Friday, November 25, 2011
"Pirates of the Caribbean: On Stranger Tides" a Good Trip
Pirates of the Caribbean: On Stranger Tides (2011)
Running time: 137 minutes (2 hours, 17 minutes)
MPAA – PG-13 for intense sequences of action/adventure violence and some frightening images
DIRECTOR: Rob Marshall
WRITERS: Ted Elliot and Terry Rossio; from a screen story by Ted Elliot and Terry Rossio (based upon characters created by Stuart Beattie, Jay Wolpert, and Ted Elliot and Terry Rossio; suggested by the novel, On Stranger Tides, by Tim Powers, and based upon Walt Disney’s Pirates of the Caribbean)

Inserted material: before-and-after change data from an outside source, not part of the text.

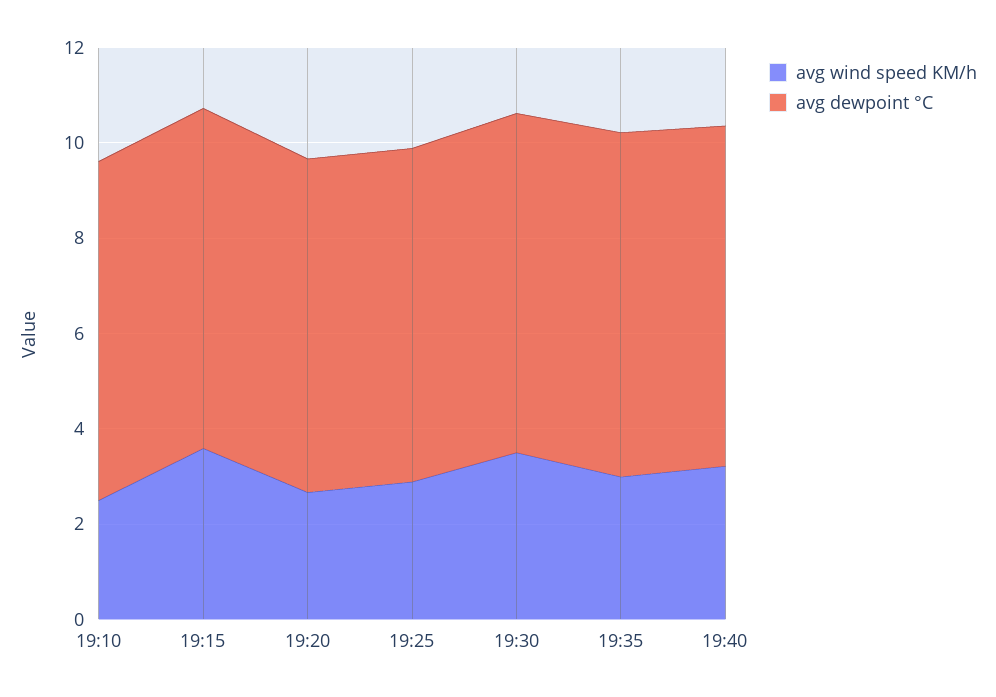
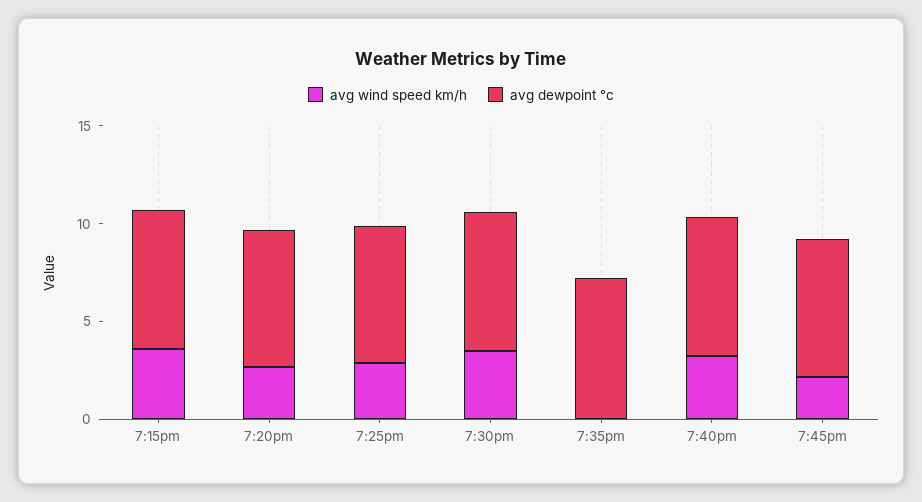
avg wind speed KM/h, 19:10: 2.5 -> none
avg dewpoint °C, 19:10: 7 -> none
avg wind speed KM/h, 19:35: 3 -> 0
avg wind speed KM/h, 7:45pm: none -> 2
avg dewpoint °C, 7:45pm: none -> 7

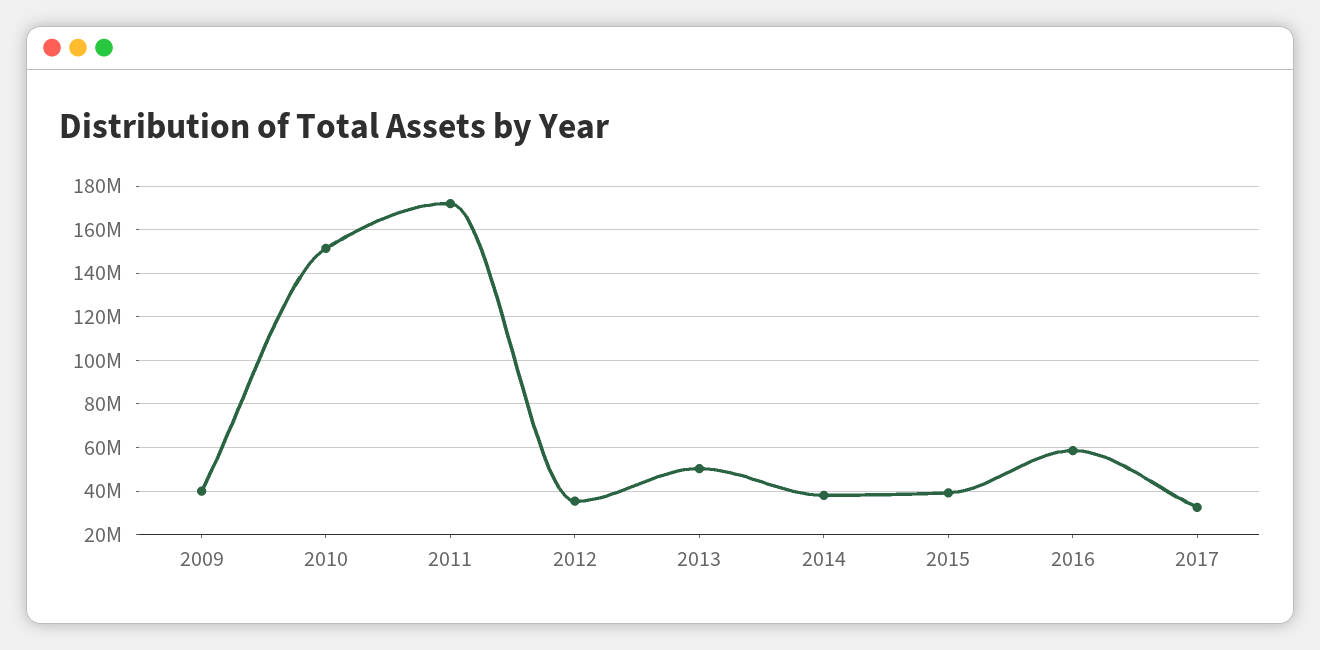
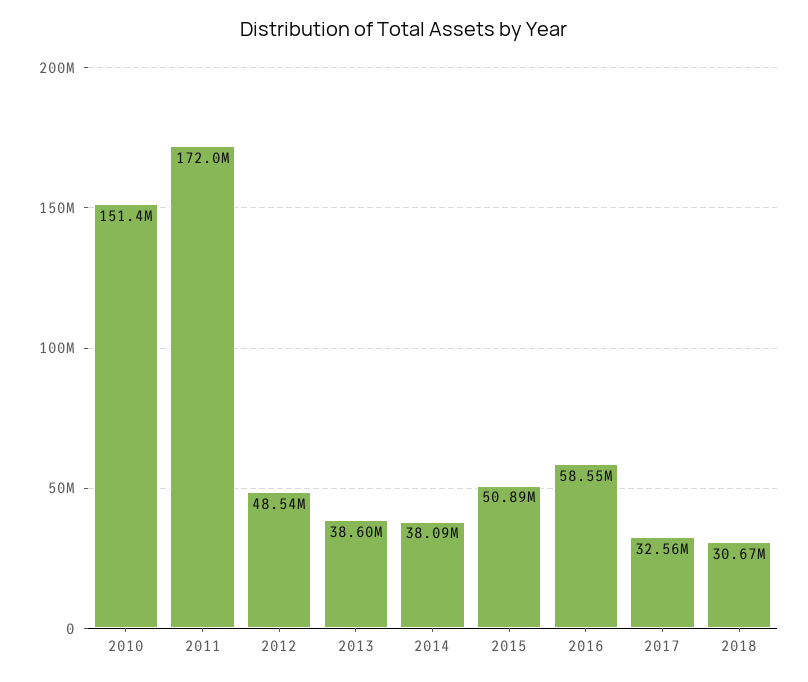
2009: 40000000 -> none
2012: 35000000 -> 48540000
2013: 50000000 -> 38600000
2015: 40000000 -> 50890000
2018: none -> 30670000

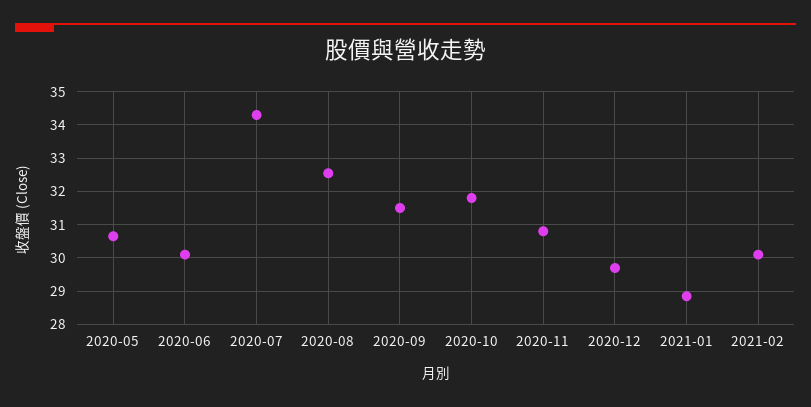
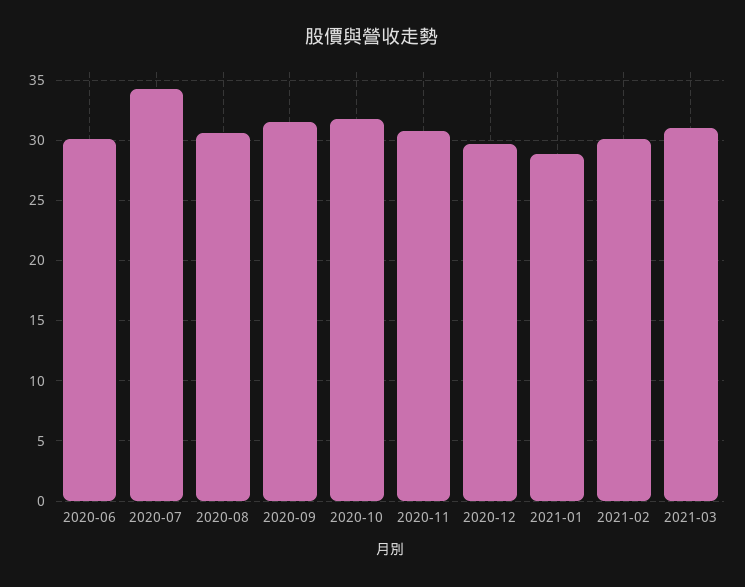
2020-05: 30.6 -> none
2020-08: 32.6 -> 30.5
2021-03: none -> 31

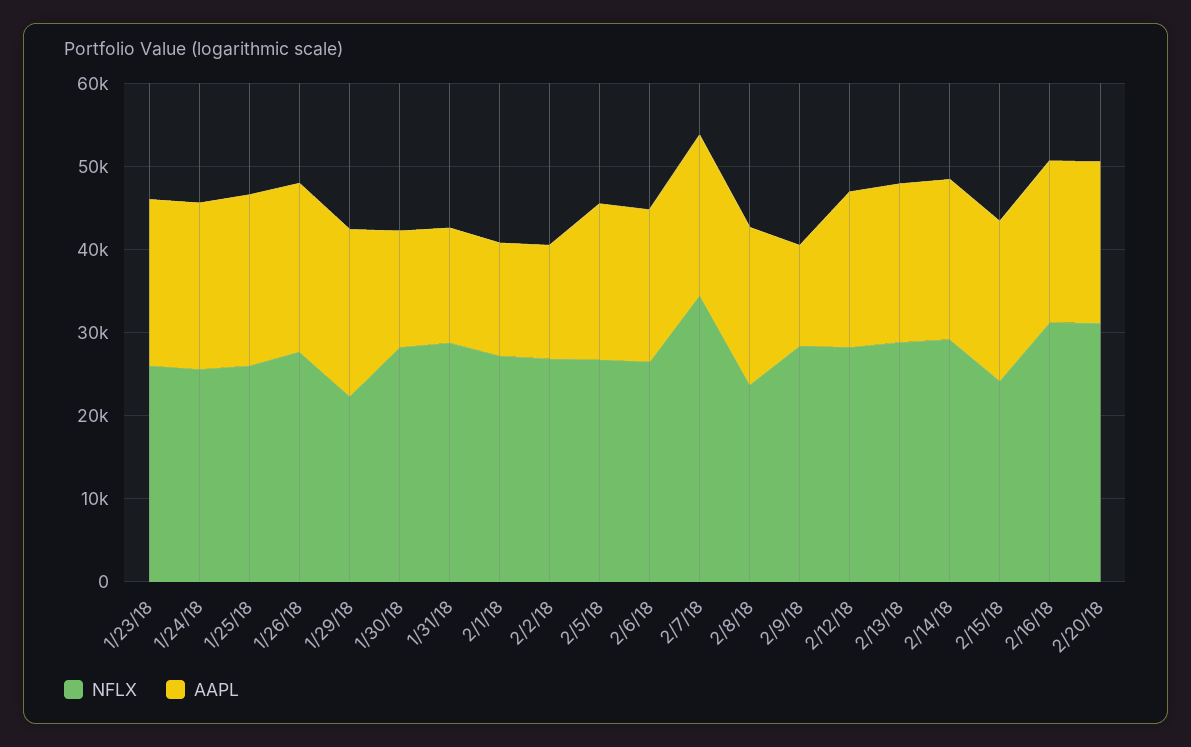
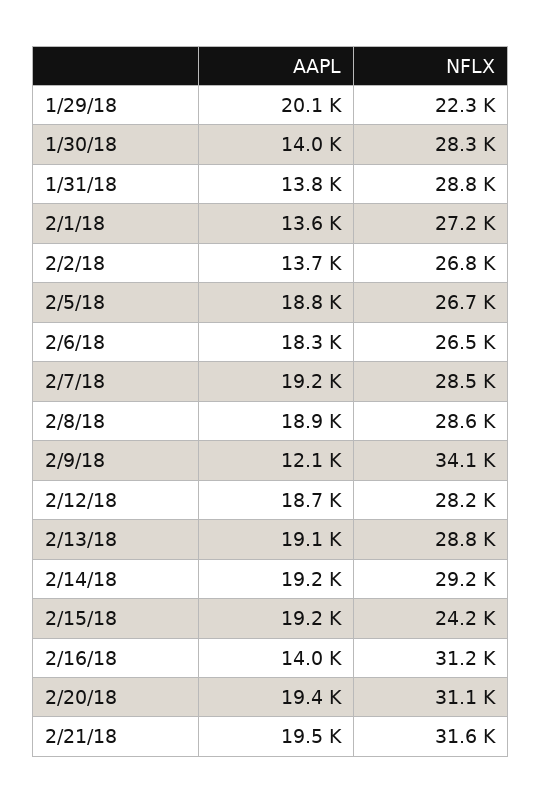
NFLX, 1/23/18: 26000 -> none
AAPL, 1/23/18: 20000 -> none
NFLX, 1/24/18: 26000 -> none
AAPL, 1/24/18: 20000 -> none
NFLX, 1/25/18: 26000 -> none
AAPL, 1/25/18: 20000 -> none
NFLX, 1/26/18: 28000 -> none
AAPL, 1/26/18: 20000 -> none
NFLX, 2/7/18: 34000 -> 28500
NFLX, 2/8/18: 24000 -> 28600
NFLX, 2/9/18: 28000 -> 34100
AAPL, 2/16/18: 20000 -> 14000
AAPL, 2/21/18: none -> 19500
NFLX, 2/21/18: none -> 31600

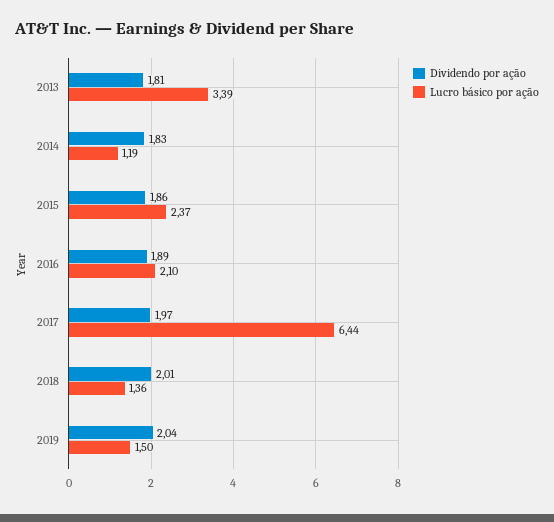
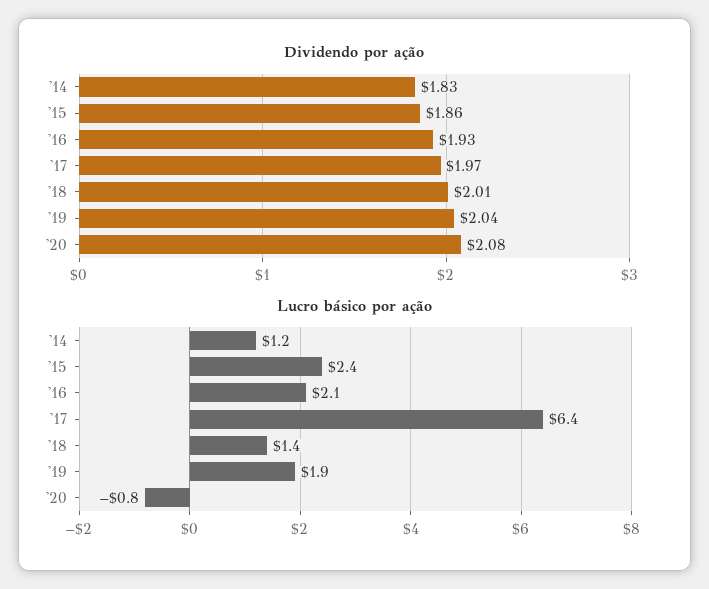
Dividendo por ação, 2013: 1.81 -> none
Lucro básico por ação, 2013: 3.39 -> none
Dividendo por ação, 2016: 1.89 -> 1.93
Lucro básico por ação, 2019: 1.5 -> 1.9
Dividendo por ação, '20: none -> 2.08
Lucro básico por ação, '20: none -> -0.8

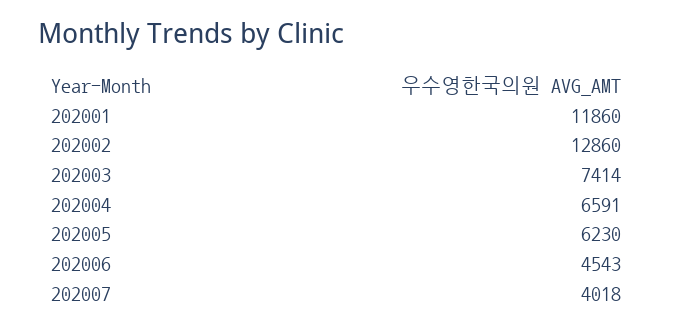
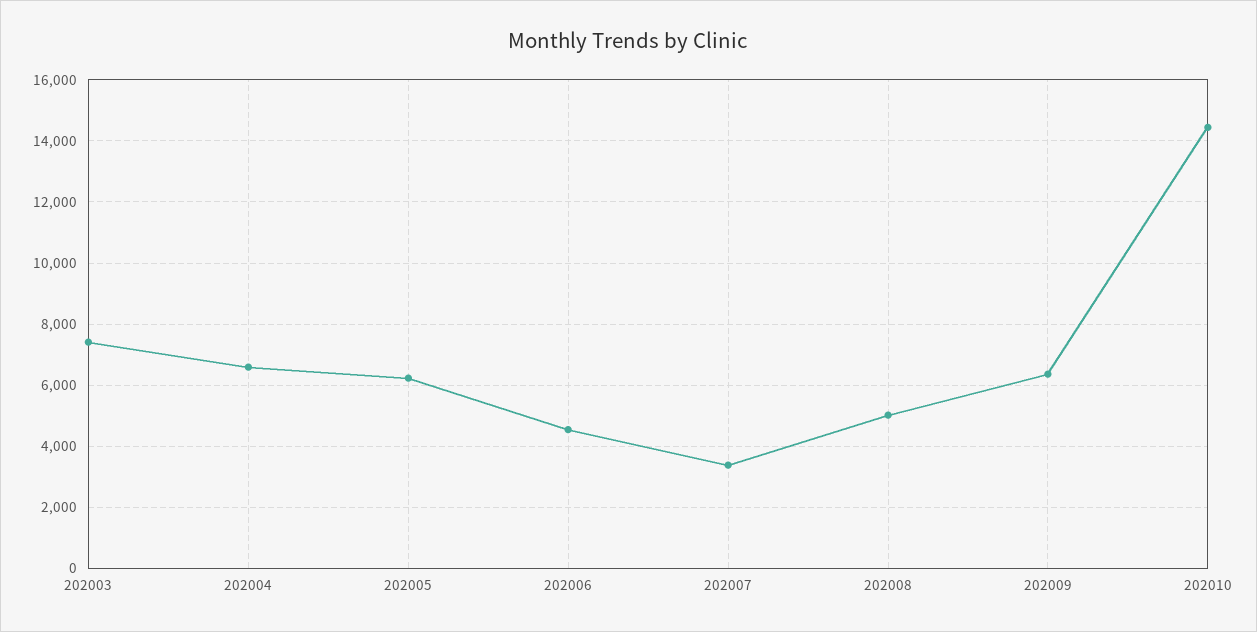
202001: 11860 -> none
202002: 12860 -> none
202007: 4018 -> 3400
202008: none -> 5000
202009: none -> 6400
202010: none -> 14400

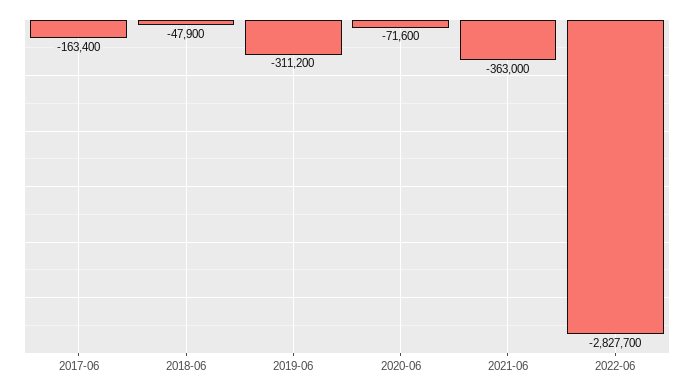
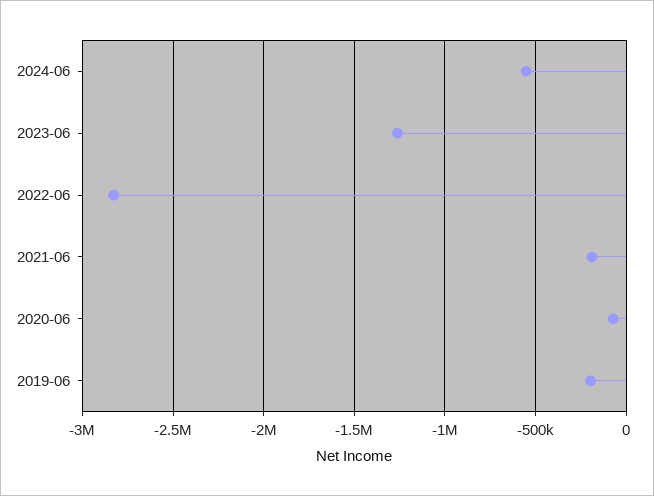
2017-06: -163400 -> none
2018-06: -47900 -> none
2019-06: -311200 -> -200000
2021-06: -363000 -> -200000
2024-06: none -> -550000
2023-06: none -> -1250000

PRODUCER: Jerry Bruckheimer
CINEMATOGRAPHER: Dariusz Wolski (D.o.P.)
EDITORS: David Brenner, Michael Kahn, and Wyatt Smith
COMPOSER: Hans Zimmer
Starring: Johnny Depp, Penelope Cruz, Geoffrey Rush, Ian McShane, Kevin McNally, Sam Clafin, Astrid Bergès-Frisbey, Stephen Graham, Richard Griffiths, Greg Ellis, Damian O’Hare, Judi Dench, and Keith Richards
Pirates of the Caribbean: On Stranger Tides is a 2011 fantasy adventure film and pirate movie. It is also the fourth movie in the film franchise that began with Pirates of the Caribbean: Curse of the Black Pearl in 2003. This film draws its inspiration from the 1987 historical fantasy novel, On Stranger Tides, by Tim Powers. On Stranger Tides the movie has the world’s most infamous pirates on a quest to find the Fountain of Youth.
After failing to rescue his first mate, Joshamee Gibbs (Kevin McNally), Captain Jack Sparrow (Johnny Depp) is taken before King George II of England (Richard Griffiths). The King forces Jack to guide an expedition to find the Fountain of Youth. Much to his chagrin, Jack discovers that his old nemesis, Captain Hector Barbossa (Geoffrey Rush), is heading the expedition.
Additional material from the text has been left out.